Integrating high-throughput characterization into combinatorial heterogeneous catalysis: unsupervised construction of quantitative structure/property relationship models

This paper presents a novel approach in the framework of heterogeneous combinatorial catalysis, which integrates into the global discovery strategy the use of inexpensive high-throughput characterization of libraries of catalysts, as multivariate spectral descriptors for catalytic quantitative structure/property relationship (QSPR) modeling. Moreover, QSPR models can be used to assist the design of new libraries and for extraction of rules and relationships, yielding knowledge about catalysis. This approach can be of special interest when experimental evaluation of catalytic behavior is very expensive or time-consuming, as, for instance, for catalyst deactivation studies, for testing under very severe conditions, or when high amounts of catalyst are demanded.
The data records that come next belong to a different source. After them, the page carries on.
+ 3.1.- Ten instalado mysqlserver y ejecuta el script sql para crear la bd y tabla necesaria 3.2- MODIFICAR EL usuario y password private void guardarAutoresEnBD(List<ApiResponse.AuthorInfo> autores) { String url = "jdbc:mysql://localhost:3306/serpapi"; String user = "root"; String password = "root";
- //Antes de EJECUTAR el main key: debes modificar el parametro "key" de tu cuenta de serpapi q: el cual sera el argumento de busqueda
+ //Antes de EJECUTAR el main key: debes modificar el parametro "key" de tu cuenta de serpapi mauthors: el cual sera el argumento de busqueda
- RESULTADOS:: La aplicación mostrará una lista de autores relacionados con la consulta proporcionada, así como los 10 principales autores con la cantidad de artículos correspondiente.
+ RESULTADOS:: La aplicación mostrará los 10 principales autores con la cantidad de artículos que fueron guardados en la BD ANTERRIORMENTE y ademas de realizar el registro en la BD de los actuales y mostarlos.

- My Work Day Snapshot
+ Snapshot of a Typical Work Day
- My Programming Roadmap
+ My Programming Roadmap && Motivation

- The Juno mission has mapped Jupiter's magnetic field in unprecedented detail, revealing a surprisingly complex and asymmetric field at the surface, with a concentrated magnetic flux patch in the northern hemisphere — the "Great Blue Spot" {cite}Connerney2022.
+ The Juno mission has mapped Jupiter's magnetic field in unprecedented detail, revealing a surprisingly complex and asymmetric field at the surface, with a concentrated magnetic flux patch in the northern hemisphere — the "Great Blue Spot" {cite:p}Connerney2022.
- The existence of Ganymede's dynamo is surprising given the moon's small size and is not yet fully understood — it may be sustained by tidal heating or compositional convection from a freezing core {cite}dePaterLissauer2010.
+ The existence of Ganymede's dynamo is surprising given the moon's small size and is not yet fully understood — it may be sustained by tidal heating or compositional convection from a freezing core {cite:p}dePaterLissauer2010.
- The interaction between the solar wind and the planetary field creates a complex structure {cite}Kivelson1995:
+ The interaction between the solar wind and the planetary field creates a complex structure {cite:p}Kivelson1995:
This methodology has been applied to modeling of the behavior of epoxidation catalysts, with the composition vector of the starting synthesis gel and XRD spectra as descriptors. Dimensional reduction was conducted by principal components analysis, clustering, and Kohonen networks, and predictive models were obtained with the use of logistic equations, artificial neural networks, and decision tree techniques. The use of spectral descriptors made it possible to markedly improve the prediction performance obtained with synthesis descriptors alone.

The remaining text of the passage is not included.